🤖 AI Summary
To address the challenge of zero-shot autonomous navigation for unmanned ground vehicles (UGVs) in unknown environments under GPS-denied conditions, this paper proposes a novel “aerial-observation-to-ground-execution” paradigm. It leverages UAV-captured aerial imagery to reconstruct a neural radiance field (NeRF) 3D scene and generate a high-fidelity teach map. A virtual trajectory is then planned within this NeRF map, and sim-to-real point-cloud registration and closed-loop tracking are achieved by integrating NeRF-derived point-cloud submaps into a LiDAR Teach-and-Repeat (LT&R) framework. This work marks the first direct use of NeRF reconstruction as the navigation map for LT&R, eliminating the need for manual on-site demonstration.

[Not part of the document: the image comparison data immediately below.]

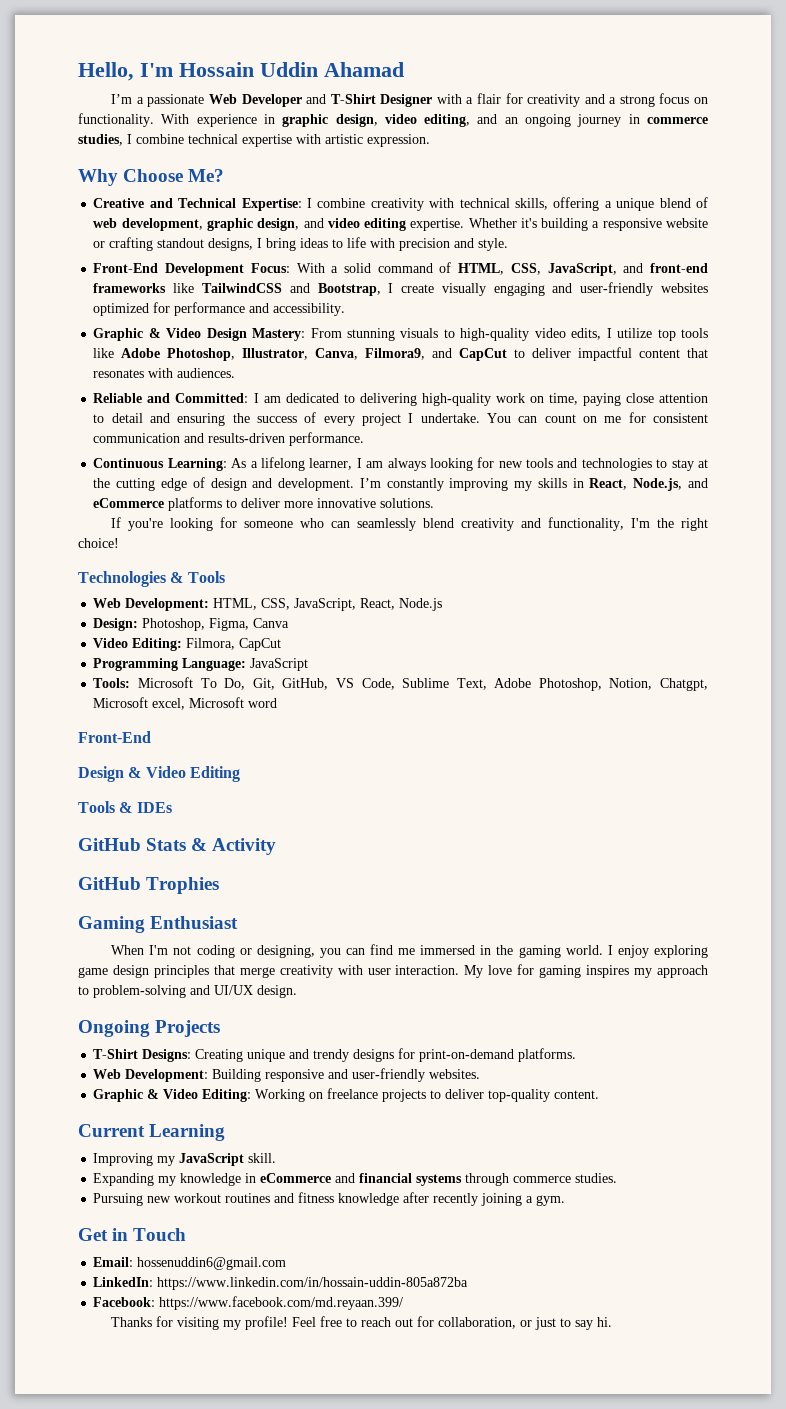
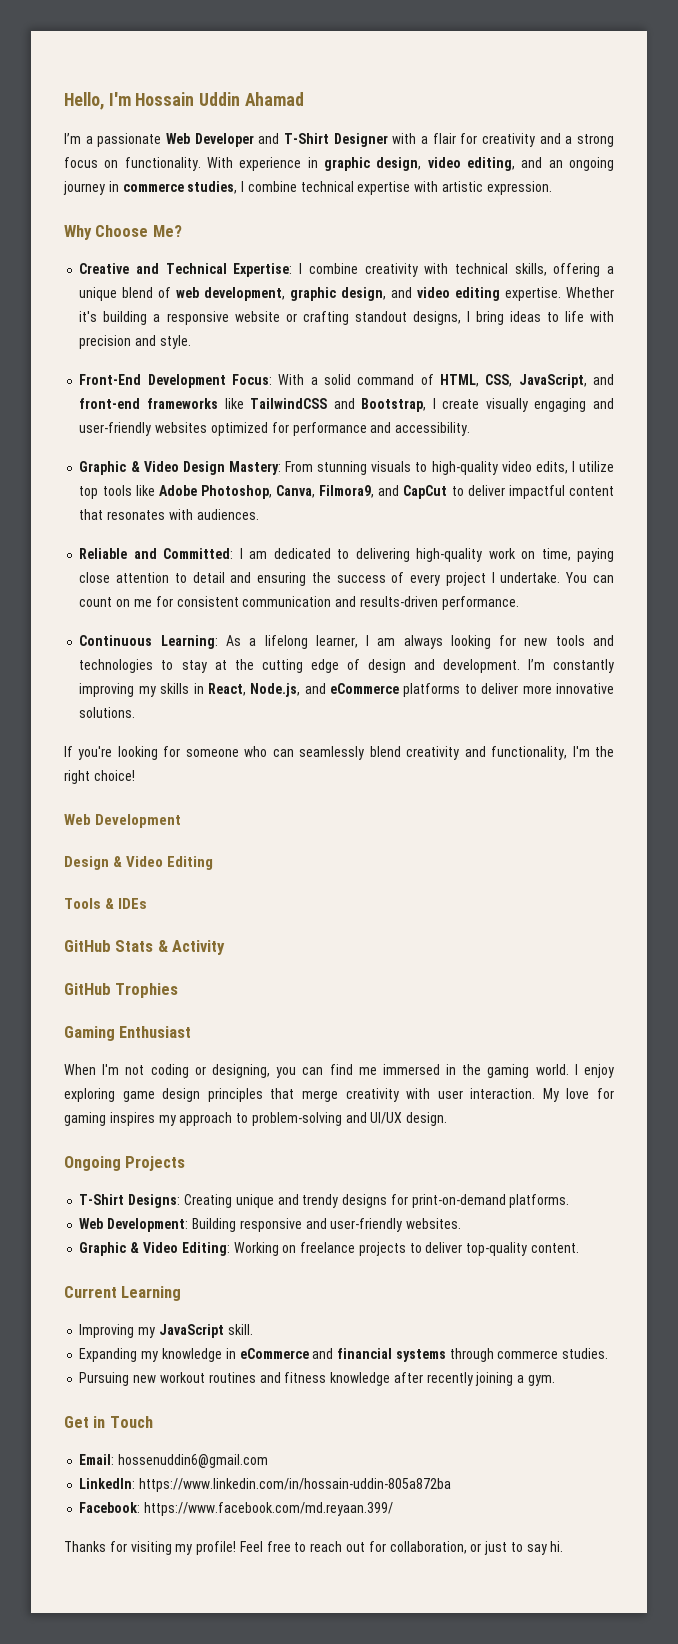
- Graphic & Video Design Mastery: From stunning visuals to high-quality video edits, I utilize top tools like Adobe Photoshop, Illustrator, Canva, Filmora9, and CapCut to deliver impactful content that resonates with audiences.
+ Graphic & Video Design Mastery: From stunning visuals to high-quality video edits, I utilize top tools like Adobe Photoshop, Canva, Filmora9, and CapCut to deliver impactful content that resonates with audiences.
- Technologies & Tools
- Web Development: HTML, CSS, JavaScript, React, Node.js
- Design: Photoshop, Figma, Canva
- Video Editing: Filmora, CapCut
- Programming Language: JavaScript
- Tools: Microsoft To Do, Git, GitHub, VS Code, Sublime Text, Adobe Photoshop, Notion, Chatgpt, Microsoft excel, Microsoft word
- Front-End
+ Web Development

In real-world experiments over a 12-km route, the method achieves path-tracking RMSEs of 19.5 cm and 18.4 cm—both below one tire width—with a maximum error of ≤47.6 cm, matching the performance of conventional, manually taught LT&R systems.
📝 Abstract
This paper presents Virtual Teach and Repeat (VirT&R): an extension of the Teach and Repeat (T&R) framework that enables GPS-denied, zero-shot autonomous ground vehicle navigation in untraversed environments. VirT&R leverages aerial imagery captured for a target environment to train a Neural Radiance Field (NeRF) model so that dense point clouds and photo-textured meshes can be extracted. The NeRF mesh is used to create a high-fidelity simulation of the environment for piloting an unmanned ground vehicle (UGV) to virtually define a desired path. The mission can then be executed in the actual target environment by using NeRF-derived point cloud submaps associated along the path and an existing LiDAR Teach and Repeat (LT&R) framework. We benchmark the repeatability of VirT&R on over 12 km of autonomous driving data using physical markings that allow a sim-to-real lateral path-tracking error to be obtained and compared with LT&R. VirT&R achieved measured root mean squared errors (RMSE) of 19.5 cm and 18.4 cm in two different environments, which are slightly less than one tire width (24 cm) on the robot used for testing, and respective maximum errors were 39.4 cm and 47.6 cm. This was done using only the NeRF-derived teach map, demonstrating that VirT&R has similar closed-loop path-tracking performance to LT&R but does not require a human to manually teach the path to the UGV in the actual environment.